They answered with the classics, of course—the forebears of what we call Cajun and Creole music: Dennis McGee, Canray Fontenot. There were the exciting, Grammy-nominated bands of today: Lost Bayou Ramblers, Corey Ledet, the late Courtney Granger. Adeline Miller, the fiddler among us, cited Mamou Playboy David Greely as an inspiration. There were the talents who taught these women all they know: Brazos Huval, Blake Miller. And there were the icons within their own families: Amelia Powell shared that she can’t help but be partial to the sound of her grandfather’s band The Balfa Brothers; while Renée Reed indicated she instinctively turns to the accordion songs of her grandfather, Harry Trahan. Julie Babineaux smiled as she responded, “My sister,” looking at Gracie just across the circle.

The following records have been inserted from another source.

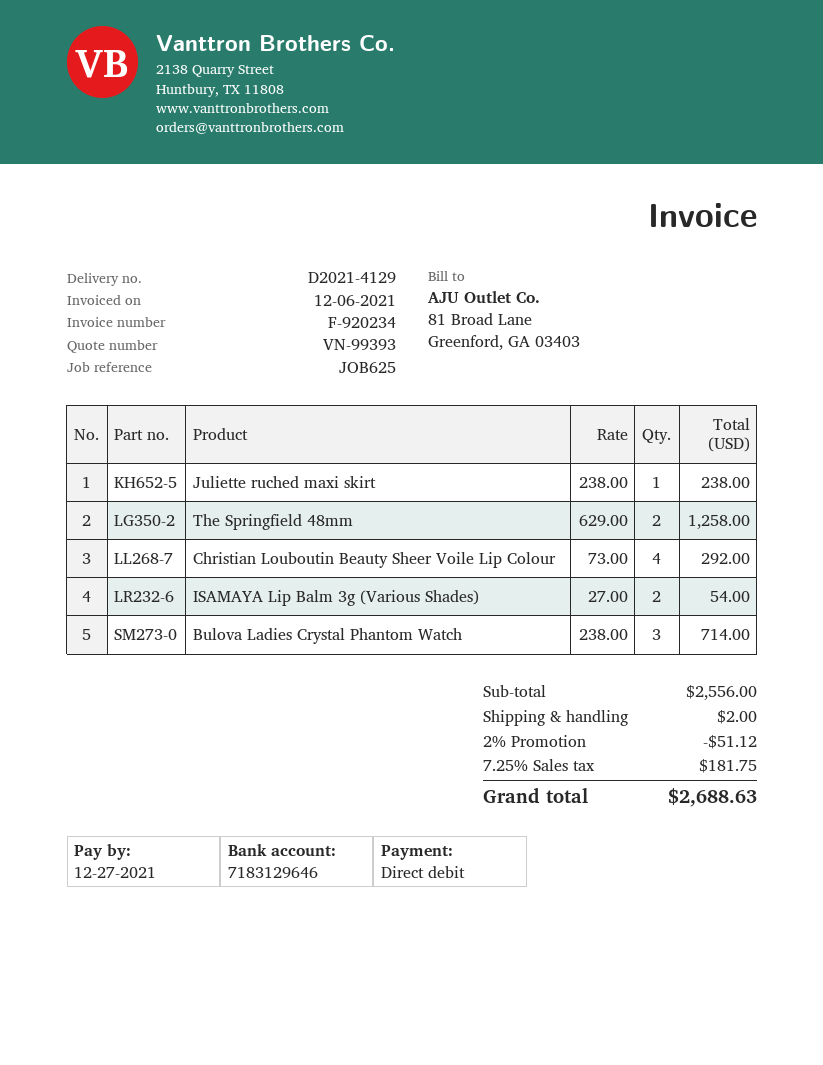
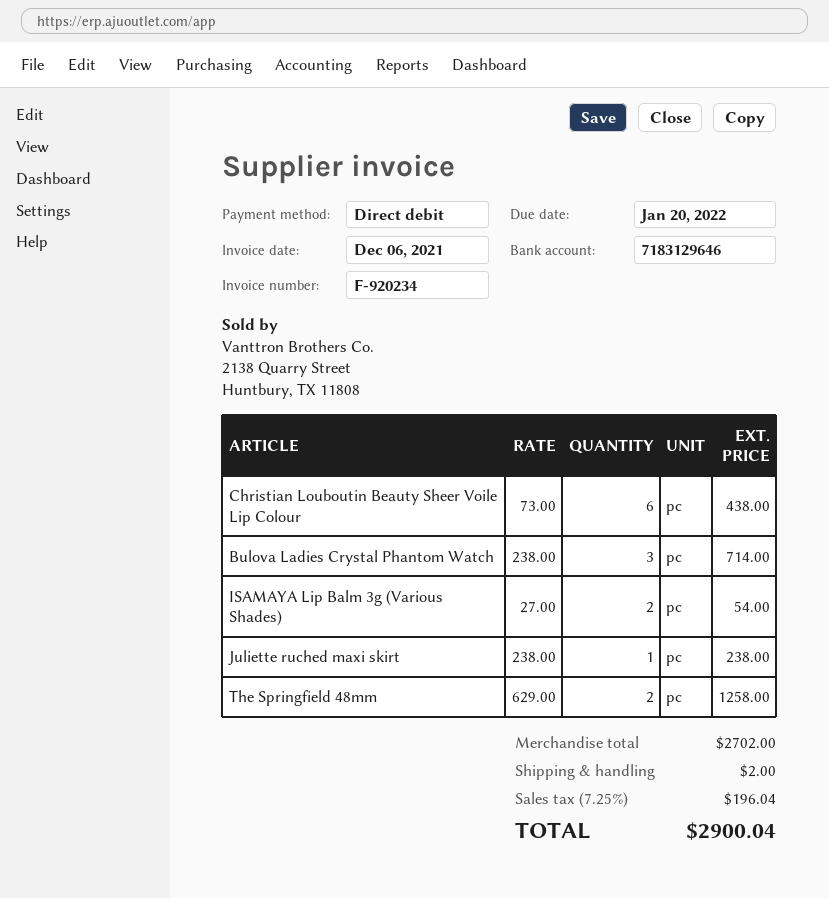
due date: 2021-12-27 -> 2022-01-20
Christian Louboutin Beauty Sheer Voile Lip Colour: 4 x 73.00 = 292.00 -> 6 x 73.00 = 438.00
subtotal: 2556.00 -> 2702.00
discount: 2% = 51.12 -> none
tax: 7.25% = 181.75 -> 7.25% = 196.04
total: 2688.63 -> 2900.04

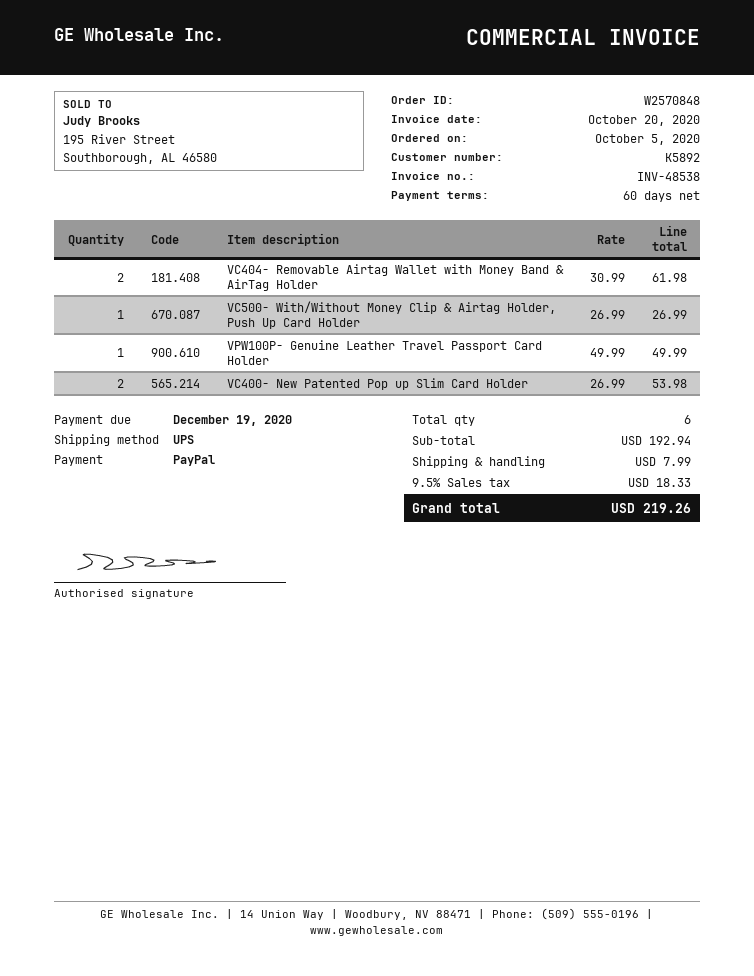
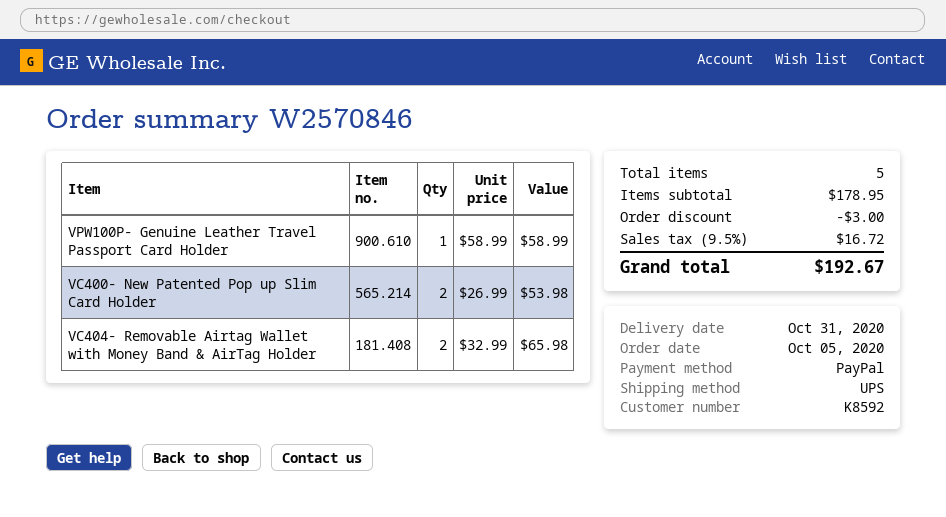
order number: W2570848 -> W2570846
customer number: K5892 -> K8592
VC404- Removable Airtag Wallet with Money Band & AirTag Holder: 2 x 30.99 = 61.98 -> 2 x 32.99 = 65.98
VC500- With/Without Money Clip & Airtag Holder, Push Up Card Holder: 1 x 26.99 = 26.99 -> none
VPW100P- Genuine Leather Travel Passport Card Holder: 1 x 49.99 = 49.99 -> 1 x 58.99 = 58.99
total quantity: 6 -> 5
subtotal: 192.94 -> 178.95
discount: none -> 3.00
shipping: 7.99 -> none
tax: 9.5% = 18.33 -> 9.5% = 16.72
total: 219.26 -> 192.67

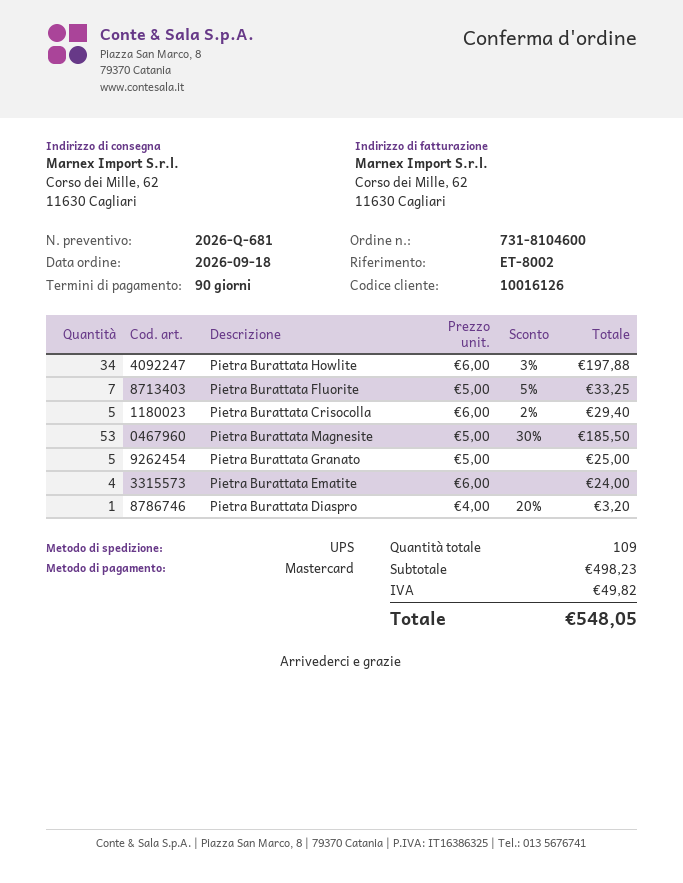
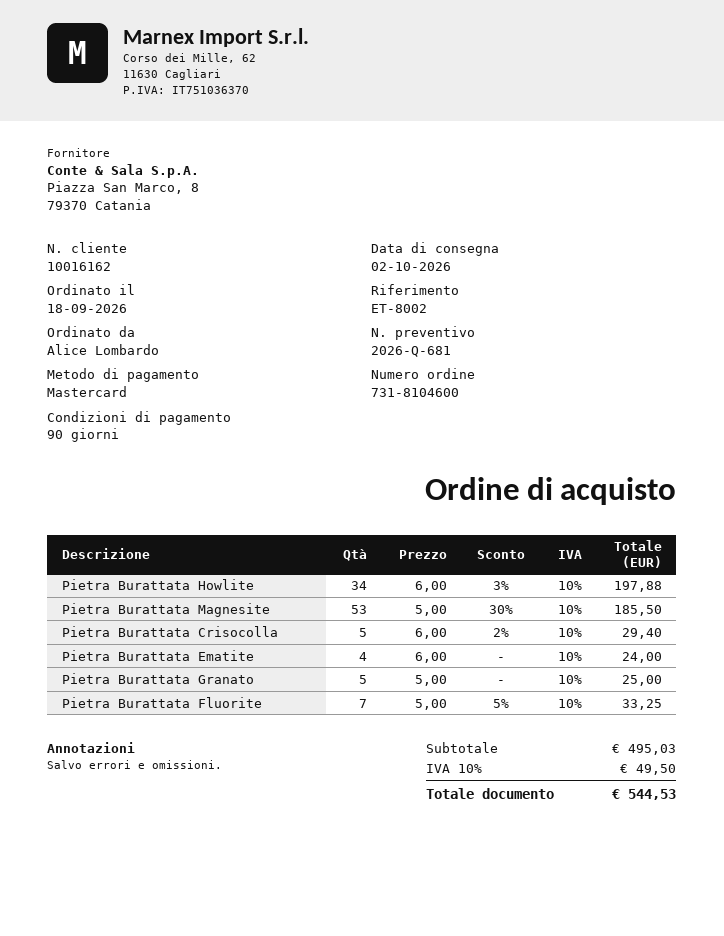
customer number: 10016126 -> 10016162
Pietra Burattata Diaspro: 1 x 4.00 - 20% = 3.20 -> none
subtotal: 498.23 -> 495.03
tax: 49.82 -> 49.50
total: 548.05 -> 544.53

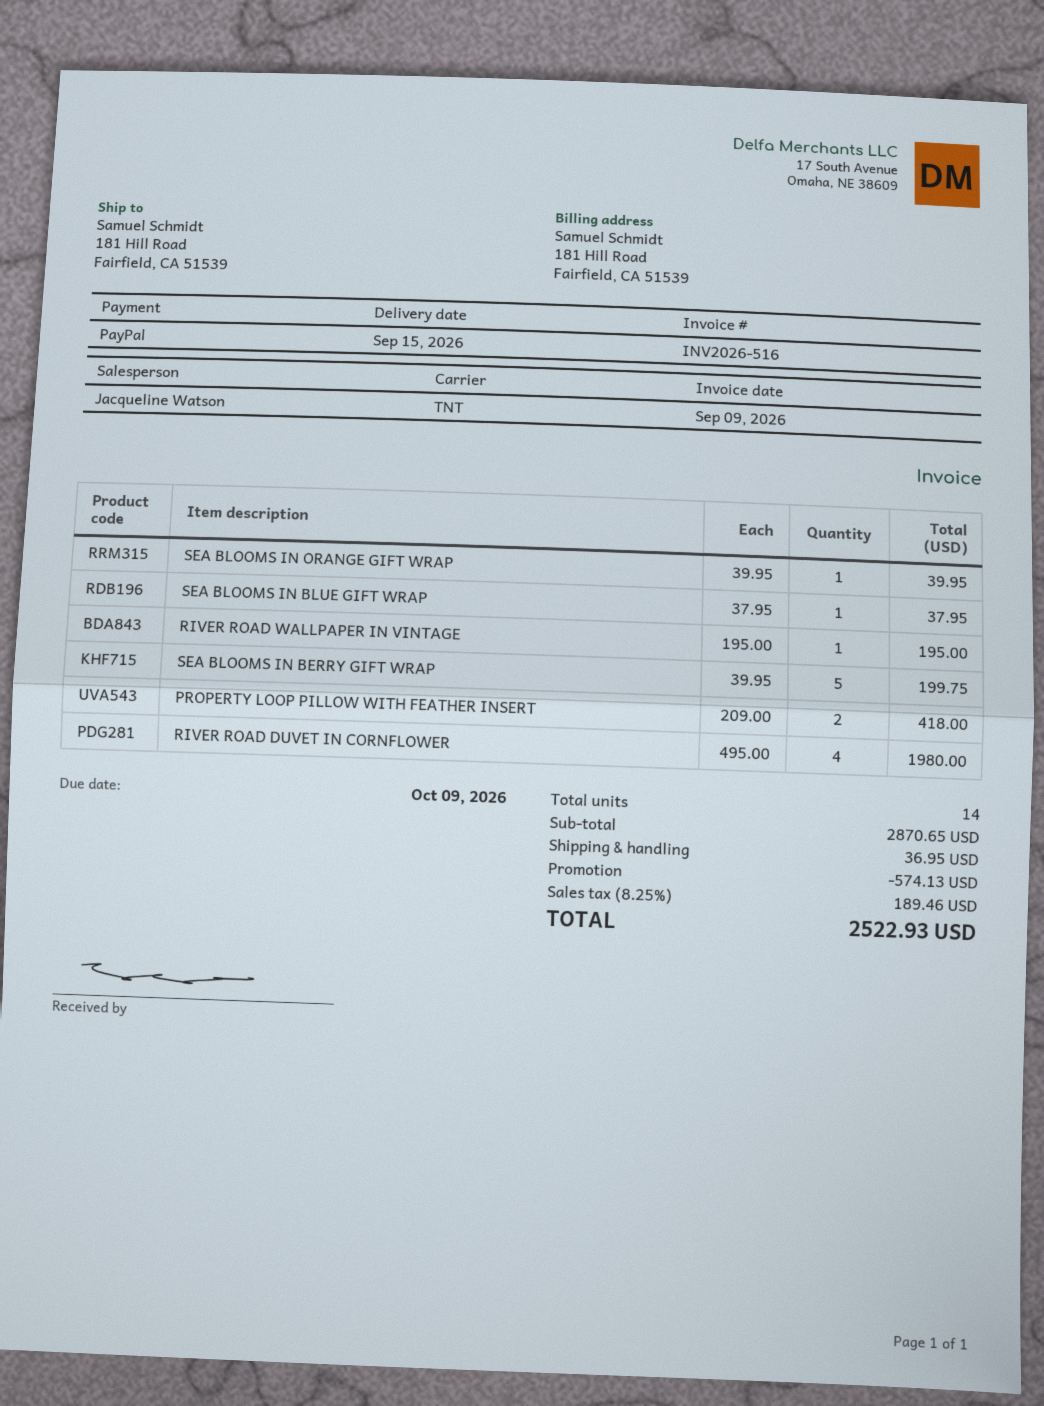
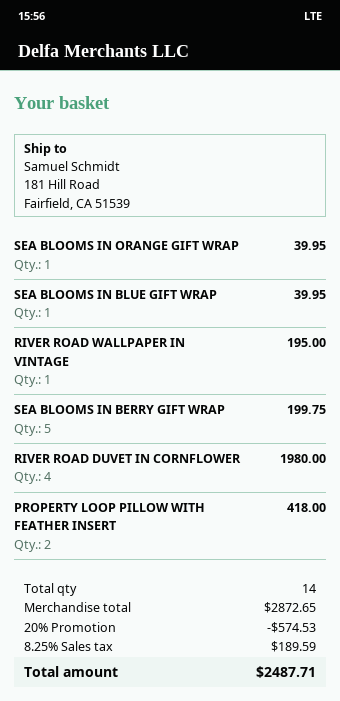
SEA BLOOMS IN BLUE GIFT WRAP: 1 for 37.95 -> 1 for 39.95
subtotal: 2870.65 -> 2872.65
discount: 574.13 -> 574.53
shipping: 36.95 -> none
tax: 8.25% = 189.46 -> 8.25% = 189.59
total: 2522.93 -> 2487.71

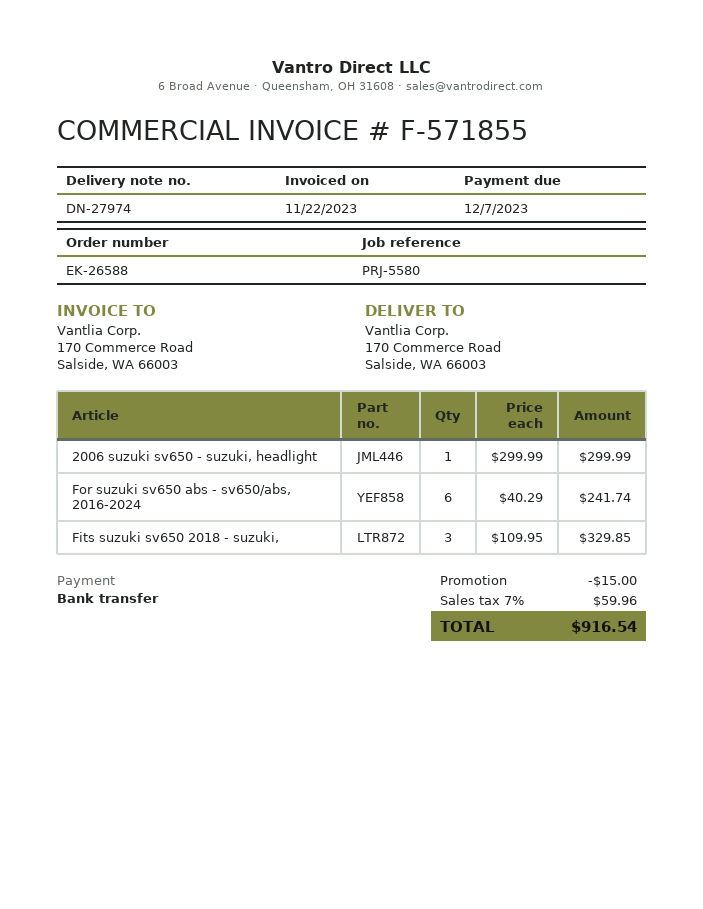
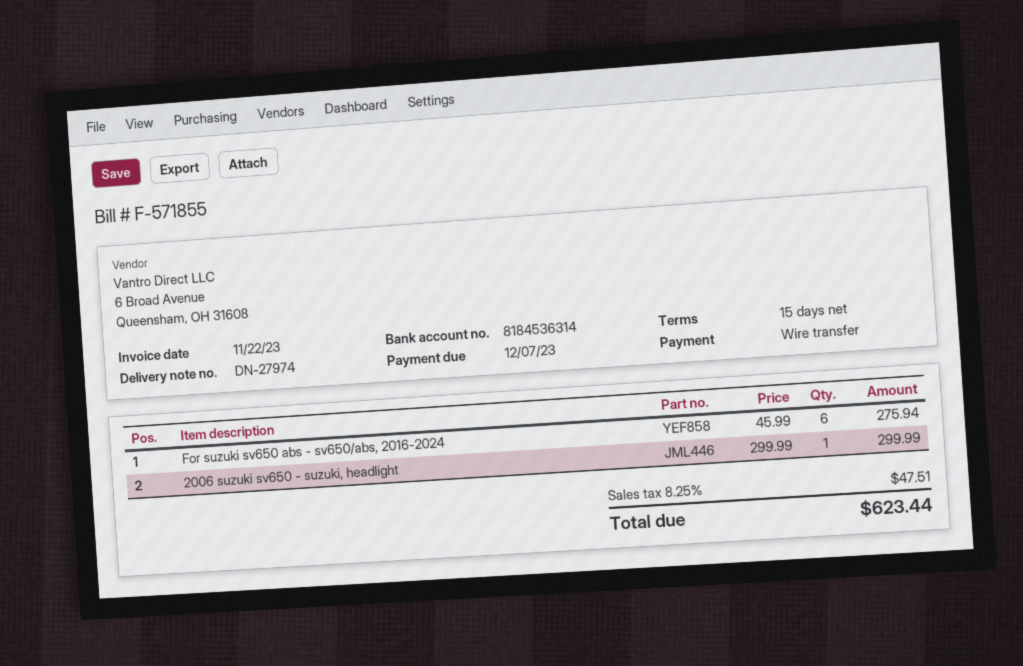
For suzuki sv650 abs - sv650/abs, 2016-2024: 6 x 40.29 = 241.74 -> 6 x 45.99 = 275.94
Fits suzuki sv650 2018 - suzuki,: 3 x 109.95 = 329.85 -> none
discount: 15.00 -> none
tax: 7% = 59.96 -> 8.25% = 47.51
total: 916.54 -> 623.44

But when Gracie brought up Bonsoir, Catin, everyone started nodding emphatically, releasing “yes!”s and hums of affirmation. “Oh my God, I remember listening to that shit and being like ‘Ohhh!’ It’s this band of women … I mean Christy Guillory on that freaking accordion! Being able to see that … they’re all these beautiful women just throwing it down.”
“Bad. Ass,” Julie agreed.
“I remember just being, like okay … that’s possible,” Gracie went on. “Like I mean, obviously we’re playing music and having a good time. But all the cool—like on all the big stages—it’s a lot of men. Which is fine. But just to see the women!”
David Simpson
Renée Reed, performing in 2019
It’s a funny time to find Cajun music as a calling, as a young person in the twenty-first century—even growing up in the heart of Acadiana. American pop culture is so very inescapable now, the mainstream layered over everything, taking precedence in our language and our lifeways. And our music.
Where it survives, the Cajun culture does so in vibrant, glorious bursts—pockets of passion for the heart of this place’s past. You either find it, or you don’t. But then, it’s up to you to engage: to learn the stories, the language, the songs. In the origin stories of today’s Cajun musicians, there is always a gift, and there is then always a choice.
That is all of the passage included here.